#### Your objective:
Report how many lines in the data include the string "Expressway", and add nothing else.
=== Section Start ===
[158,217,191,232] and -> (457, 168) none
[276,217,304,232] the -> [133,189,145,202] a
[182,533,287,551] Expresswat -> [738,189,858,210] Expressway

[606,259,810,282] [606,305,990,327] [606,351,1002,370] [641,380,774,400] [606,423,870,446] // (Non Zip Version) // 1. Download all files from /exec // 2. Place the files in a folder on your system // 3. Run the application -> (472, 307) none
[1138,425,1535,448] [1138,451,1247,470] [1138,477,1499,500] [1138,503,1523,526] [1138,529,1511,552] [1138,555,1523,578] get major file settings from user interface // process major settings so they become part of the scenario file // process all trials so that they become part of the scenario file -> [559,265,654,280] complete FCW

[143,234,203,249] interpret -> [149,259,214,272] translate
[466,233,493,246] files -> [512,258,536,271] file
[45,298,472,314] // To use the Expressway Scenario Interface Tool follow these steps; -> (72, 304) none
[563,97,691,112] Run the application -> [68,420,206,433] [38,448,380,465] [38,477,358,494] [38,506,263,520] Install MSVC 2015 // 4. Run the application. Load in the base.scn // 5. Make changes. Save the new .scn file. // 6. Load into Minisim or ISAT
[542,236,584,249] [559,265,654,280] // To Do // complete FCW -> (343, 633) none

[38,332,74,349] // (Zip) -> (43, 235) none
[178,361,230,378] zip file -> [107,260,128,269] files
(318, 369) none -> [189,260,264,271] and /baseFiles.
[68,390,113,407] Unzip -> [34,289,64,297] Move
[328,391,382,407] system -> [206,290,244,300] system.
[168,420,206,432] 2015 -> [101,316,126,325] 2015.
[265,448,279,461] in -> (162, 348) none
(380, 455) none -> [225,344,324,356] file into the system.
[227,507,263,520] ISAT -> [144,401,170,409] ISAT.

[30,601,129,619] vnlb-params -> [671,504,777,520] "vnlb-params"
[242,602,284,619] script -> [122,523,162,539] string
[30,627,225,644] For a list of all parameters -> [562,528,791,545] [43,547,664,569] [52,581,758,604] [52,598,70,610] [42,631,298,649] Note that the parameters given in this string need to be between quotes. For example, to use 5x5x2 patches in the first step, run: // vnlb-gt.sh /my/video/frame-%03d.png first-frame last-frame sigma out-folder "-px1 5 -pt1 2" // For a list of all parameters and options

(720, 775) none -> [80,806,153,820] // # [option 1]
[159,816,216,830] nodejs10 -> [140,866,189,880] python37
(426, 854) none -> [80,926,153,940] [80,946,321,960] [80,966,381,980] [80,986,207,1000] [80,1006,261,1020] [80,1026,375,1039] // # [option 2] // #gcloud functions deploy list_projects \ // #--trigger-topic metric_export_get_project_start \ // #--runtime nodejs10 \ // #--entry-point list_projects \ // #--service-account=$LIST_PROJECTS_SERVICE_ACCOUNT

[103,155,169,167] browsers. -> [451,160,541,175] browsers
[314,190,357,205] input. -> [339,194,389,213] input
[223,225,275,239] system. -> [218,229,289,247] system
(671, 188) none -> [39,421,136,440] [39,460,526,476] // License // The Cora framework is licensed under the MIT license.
=== Section End ===
#### Task result:
2